PS You can edit Grub from Windows but, why would you want to?
Solution 2:
Update: Resolved (mostly) - The reason this was so tricky was because Windows had flagged the ESP as hidden, so WSL was getting Access denied errors. Due to a MBR2GPT conversion I believe. Changing this wasn't straight forward, if anyone is curious I'll explain if you can't find your own solution.
I've added the final steps to achieve the windows half of this setup below, I'll omit the procedure to run WSL, it's easy (hint: search Linux in windows store).
My proposed answer requires UEFI and GPT boot, more common these days. The way I avoided the problem of Windows being unaware of Linux partitions was inspired by the way Windows handles booting.
The traditional way of booting in MBR was to hand off to /boot/grub
(stage 2) and use the extra space to do things the MBR couldn't. The EFI partition is essentially a giant MBR on any disk you care to put it. The eureka moment was when I noticed that Windows basically put the stage 2 of Windows boot manager on EFI partition in the same directory as bootmgr.efi
and bootmgfw.efi
. So why not put Grub stage 2 on there too?
TL;DR
Step-by-step explaining how this answers the OP.

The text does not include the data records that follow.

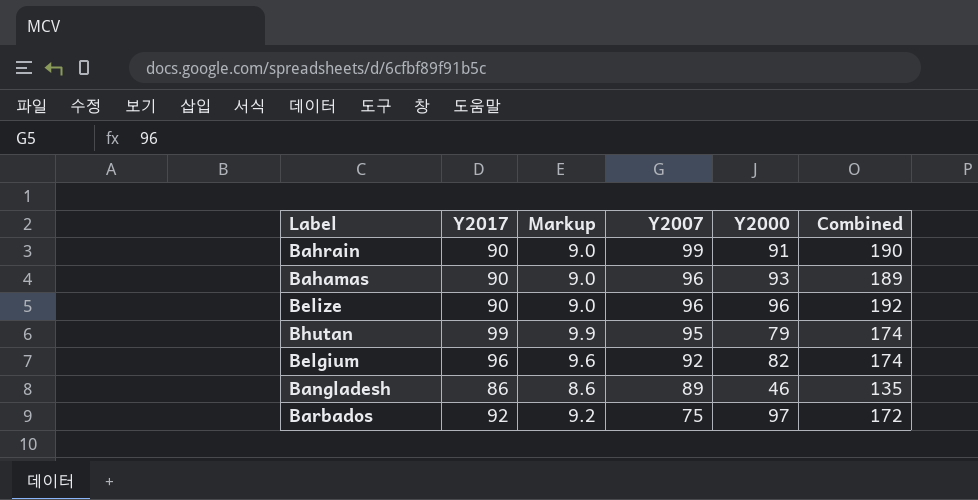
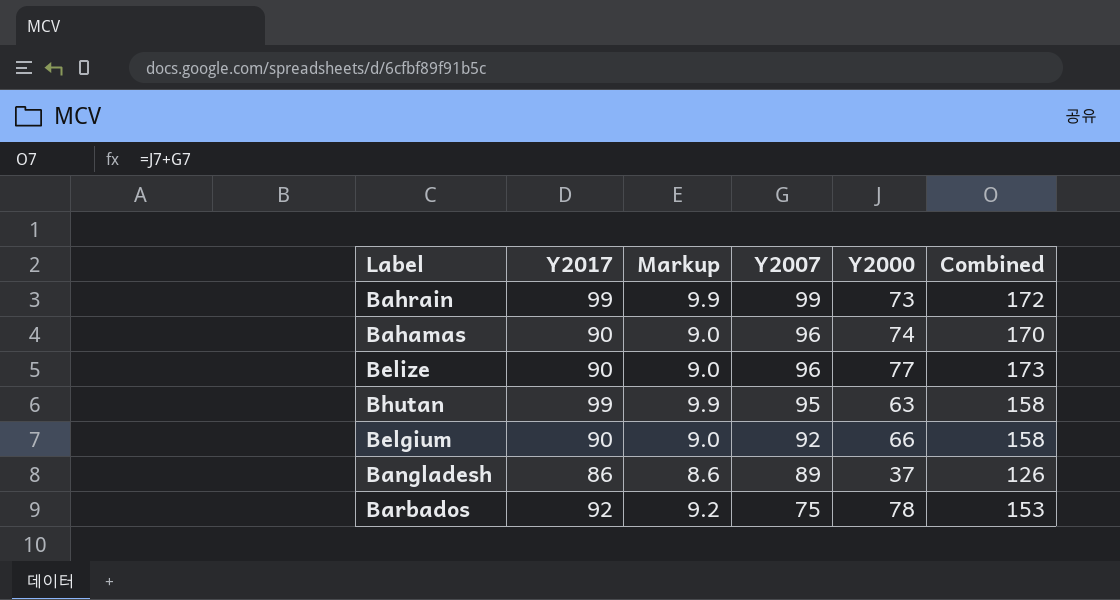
Bahrain | Y2017: 90 -> 99
Bahrain | Markup: 9.0 -> 9.9
Bahrain | Y2000: 91 -> 73
Bahrain | Combined: 190 -> 172
Bahamas | Y2000: 93 -> 74
Bahamas | Combined: 189 -> 170
Belize | Y2000: 96 -> 77
Belize | Combined: 192 -> 173
Bhutan | Y2000: 79 -> 63
Bhutan | Combined: 174 -> 158
Belgium | Y2017: 96 -> 90
Belgium | Markup: 9.6 -> 9.0
Belgium | Y2000: 82 -> 66
Belgium | Combined: 174 -> 158
Bangladesh | Y2000: 46 -> 37
Bangladesh | Combined: 135 -> 126
Barbados | Y2000: 97 -> 78
Barbados | Combined: 172 -> 153

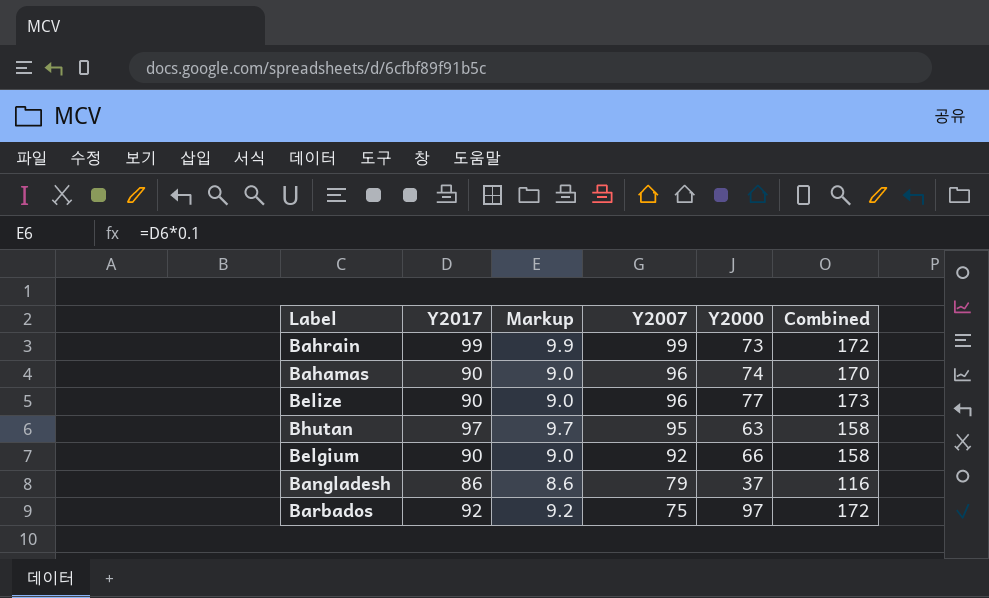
Bhutan | Y2017: 99 -> 97
Bhutan | Markup: 9.9 -> 9.7
Bangladesh | Y2007: 89 -> 79
Bangladesh | Combined: 126 -> 116
Barbados | Y2000: 78 -> 97
Barbados | Combined: 153 -> 172

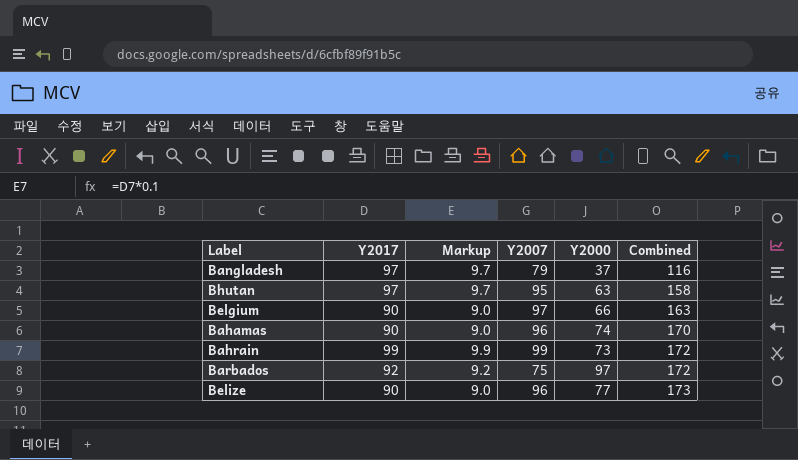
row order: Y2007 descending -> Combined ascending
Bangladesh | Y2017: 86 -> 97
Bangladesh | Markup: 8.6 -> 9.7
Belgium | Y2007: 92 -> 97
Belgium | Combined: 158 -> 163

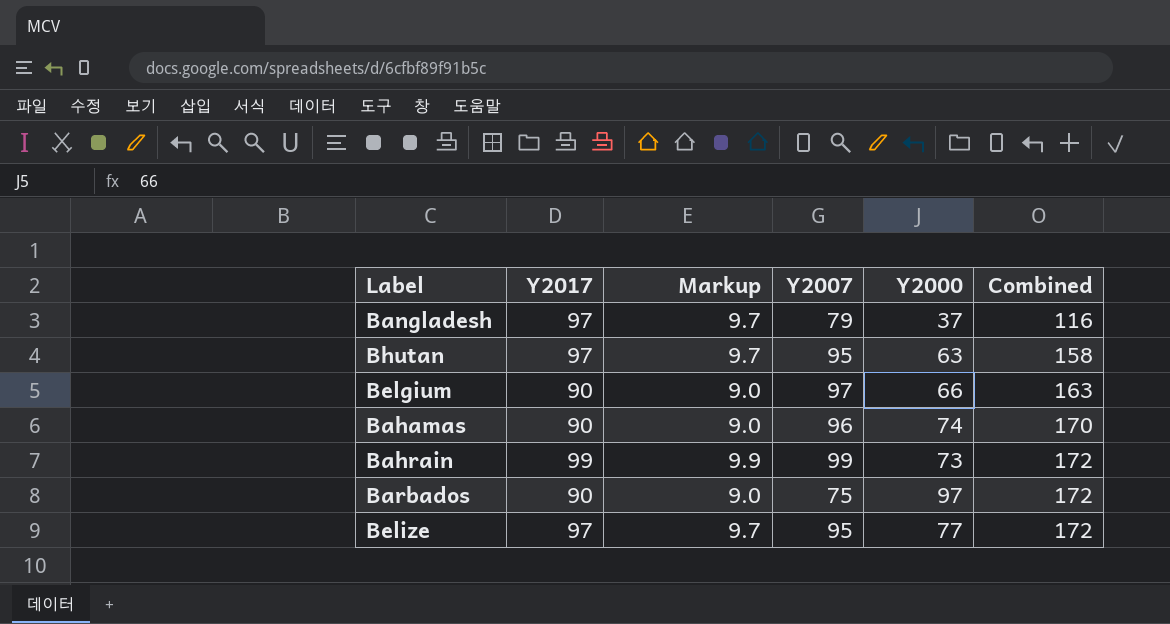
Barbados | Y2017: 92 -> 90
Barbados | Markup: 9.2 -> 9.0
Belize | Y2017: 90 -> 97
Belize | Markup: 9.0 -> 9.7
Belize | Y2007: 96 -> 95
Belize | Combined: 173 -> 172

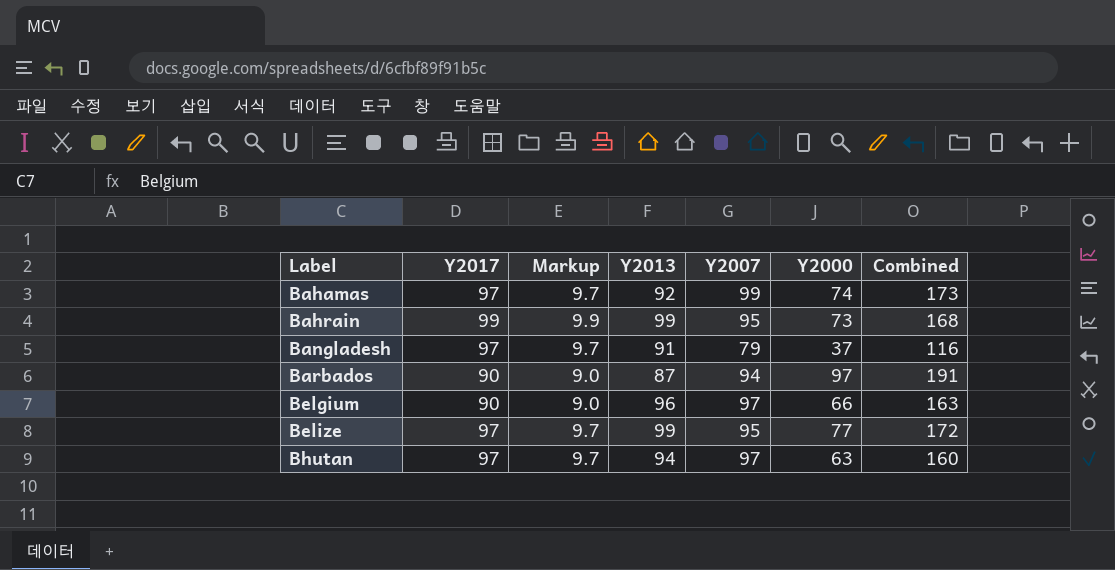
row order: Combined ascending -> Label ascending
column Y2013 | position: none -> 4
Bahamas | Y2017: 90 -> 97
Bahamas | Markup: 9.0 -> 9.7
Bahamas | Y2007: 96 -> 99
Bahamas | Combined: 170 -> 173
Bahrain | Y2007: 99 -> 95
Bahrain | Combined: 172 -> 168
Barbados | Y2007: 75 -> 94
Barbados | Combined: 172 -> 191
Bhutan | Y2007: 95 -> 97
Bhutan | Combined: 158 -> 160

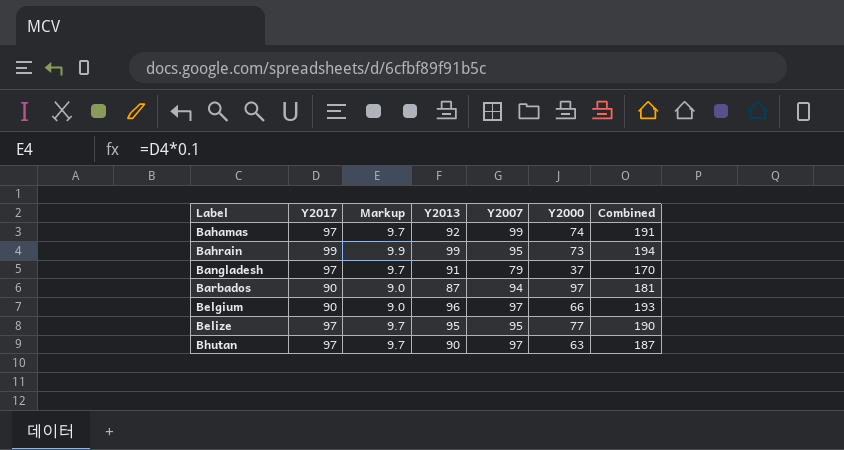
column Combined | formula: [Y2007] + [Y2000] -> [Y2013] + [Y2007]
Belize | Y2013: 99 -> 95
Bhutan | Y2013: 94 -> 90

ESP (EFI System Partition) is formatted FAT32 - perfect for cross-platform!
-
On Linux,
mkdir /boot/efi
and then mount ESP on this;grub-install --boot-directory=boot/efi/EFI/grub /dev/nvme0n1
and so forth. (Hopefully I'm not oversimplifying.)
-
reiterating the solution proposed by others here to the main issue
GRUB_DEFAULT=saved GRUB_SAVEDEFAULT=true
-
The master reveal - #Grub Environment Block -
grub/grubenv
is on a FAT32 partition and is trivial to modify in Linux:grub-editenv /boot/efi/EFI/grub/grubenv set next_entry=X
where
X
is themenuentry
numbered from 0. -
Ok the commands are:
mountvol b: /S wsl sudo mount -t drvfs b: /mnt/b wsl sudo grub-editenv /mnt/b/EFI/grub/grubenv set next_entry=0 wsl sudo umount /mnt/b mountvol b: /D
See SU link at the bottom re: script
The final issue is I'm too tired to write a script to do this right now, the wsl commands don't work separately, the state doesn't carry across. I'm not a coder, I just need some time to work out how these three Linux commands can be strung together. This is enough to satisfy the "does this answer work" requirements for now. I'll update with a final version soon. Eg. You must launch the WSL terminal to use this solution at present.
I'll update this question to ask for help writing the batch script - How to script in Windows Subsystem for Linux (WSL) and call it from a batch file?
Solution 3:
I don't know how to do this from Windows, but you can do most of what you described with a GUI in Ubuntu.
This is how you can avoid having restart Windows Always Boot to Ubuntu
Perform the steps below. After those steps restarting windows will always boot to windows automatically. Restarting Ubuntu will always reboot to ubuntu automatically. You won't have to edit every time. Just configure Grub to remember the last choice. The last choice will always be the automatic default with not further manual changes each time.
Install the GUI Grub Customizer.
$ sudo add-apt-repository ppa:danielrichter2007/grub-customizer $ sudo apt-get update $ sudo apt-get install grub-customizer
From the GUI you can choose which Boot will be on top by selecting it then click on the Up/Down arrows to position how it's listed.
Under the general tab you can further customize Grub's behavior. You can also click on Advance
to change enable, disable, add, remove, or change the lines of the grub file.
The temporary booting to Windows part can be achieved by:
1) Select the GRUB_DEFAULT entry -> Click the Value Column. Replace the "0" with "saved" 2) Add an entry named "GRUB_SAVEDDEFAULT" -> Set the value to "true" 3) Now click Close -> Save (When you click save Grub will be updated to your new configuration)
Now after Windows is rebooted it will not go back to Ubuntu
Now when you are performing Windows Updates and other Maintenance the system will always boot to Windows (once you have booted Windows) until you Choose Ubuntu to go back into.